The PAMPA sandwich was separated, and the donor well was filled with 195 μL of the compound solution of interest. The acceptor plate was placed into the donor plate, ensuring that the underside of the membrane was in contact with buffer. An amount of 4 μL of the mixture of phospholipids (20 mg/mL) in dodecane was added to the filter of each well, and 160 μL of buffer solution and 40 μL of 1-propanol were added to the each acceptor well.
The plate was covered and incubated at room temperature in a saturated humidity atmosphere for 4 h agitation at 25 μm of UWL in the GUT-BOX apparatus. Upon the completion of this time, 150 μL/well from the donor plate and 150 μL/well from the acceptor plate were transferred to HPLC vials and an amount of 100 μL for acceptor pools, 5 μL for donor pools and 5 μL for T0 samples were injected in a HPLC reverse-phase symmetry C18 column (150 mm × 4.6 mm × 5 μm, 100 Å, Waters). Transport was also confirmed by HPLC-MS and MALDI-TOF spectrometry in order to be sure the compound had kept its integrity.

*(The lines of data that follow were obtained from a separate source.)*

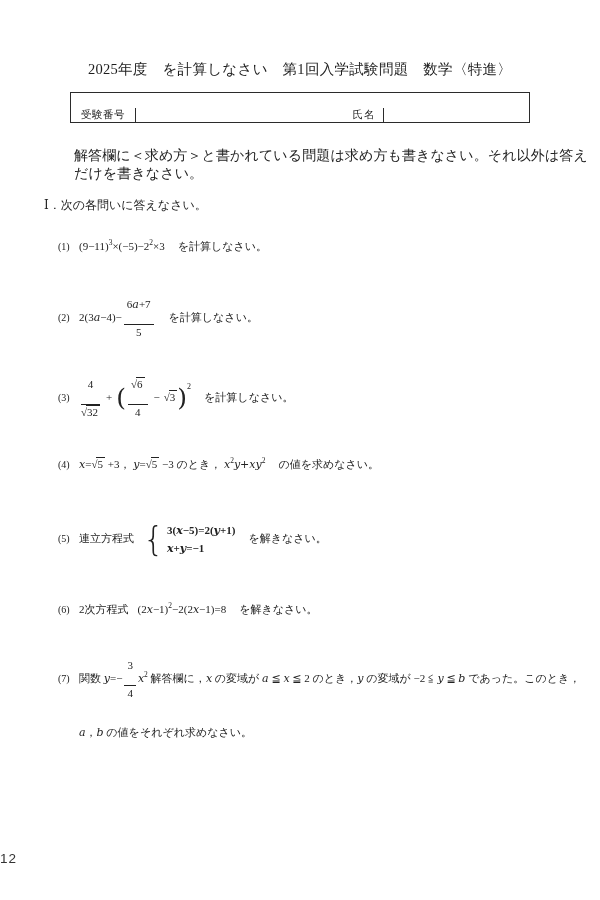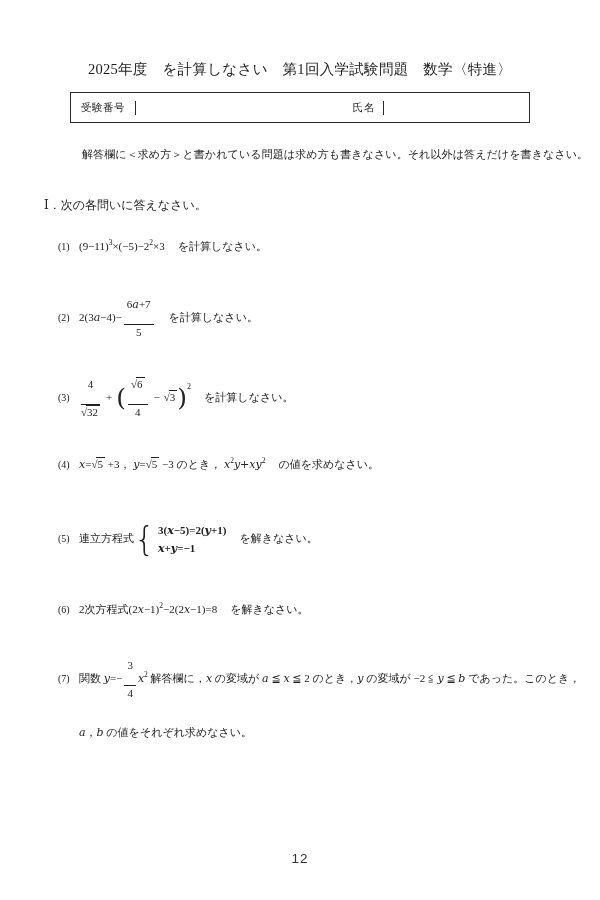"受験番号" .idtable { align-items: center -> flex-end }
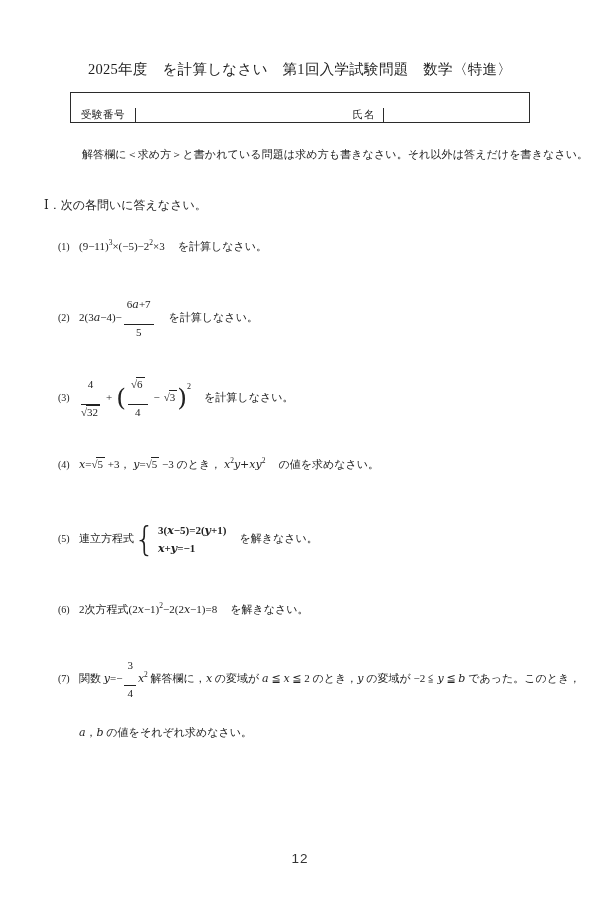"解答欄に＜求め方＞と書かれている問題は求め方も書きなさい。それ以外は答えだけを書" .notice { font-size: 11px -> 14px; left: 82px -> 74px }
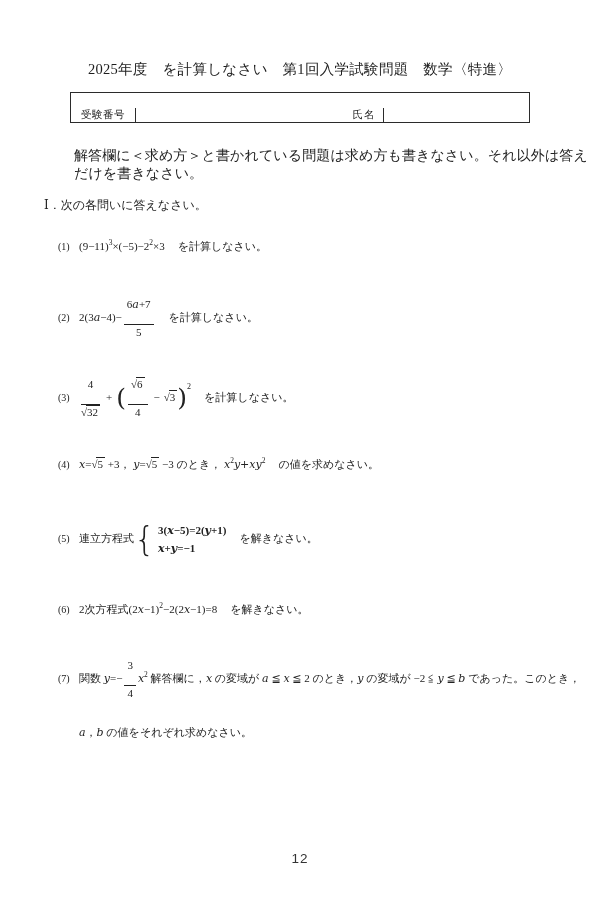"連立方程式" .plabel { margin-right: none -> 9px }
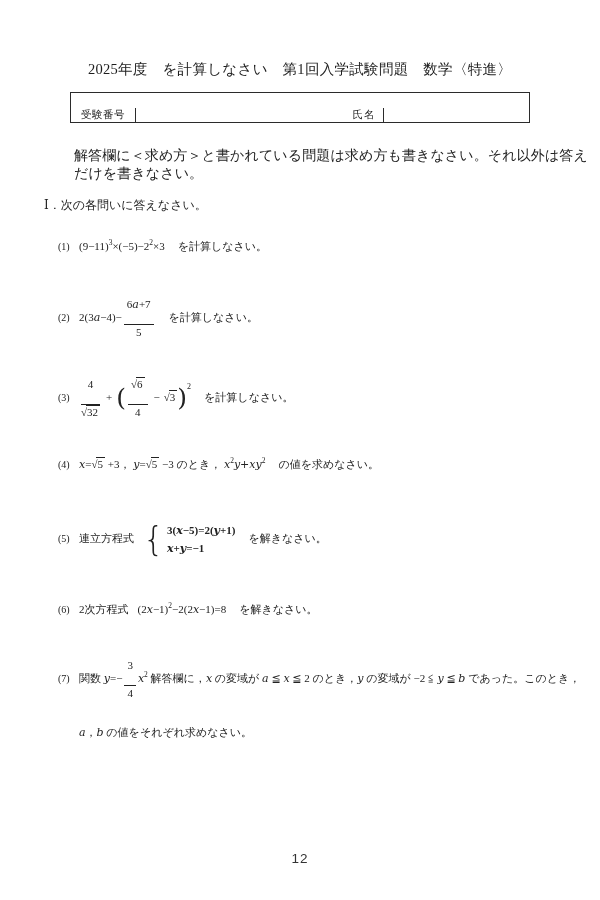"12" .pagenum { text-align: center -> left }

The phospholipid mixture used was a porcine polar brain lipid extract. Composition was 12.6% phosphatidylcholine (PC), 33.1% phosphatidylethanolamine (PE), 18.5% phosphatidylserine (PS), 4.1% phosphatidylinositol (PI), 0.8% phosphatidic acid, and 30.9% of the other compounds.
Analysis of PAMPA assay was done using HPLC. Donor and Acceptor pools of each sample were analyzed by triplicate. Thus, a series of HPLC analysis for each sample were performed injecting those quantities and averaging both T0 analysis using a 8 minute 0 to 100 gradient (H2O, MeCN) in a Symmetry C18 column (150 mm x 4.6 mm x 5 μm, 100 Å, Waters): Integration of area peaks was carried out, normalization of areas was done and calculations of transport (%) and permeability were performed (27, 28).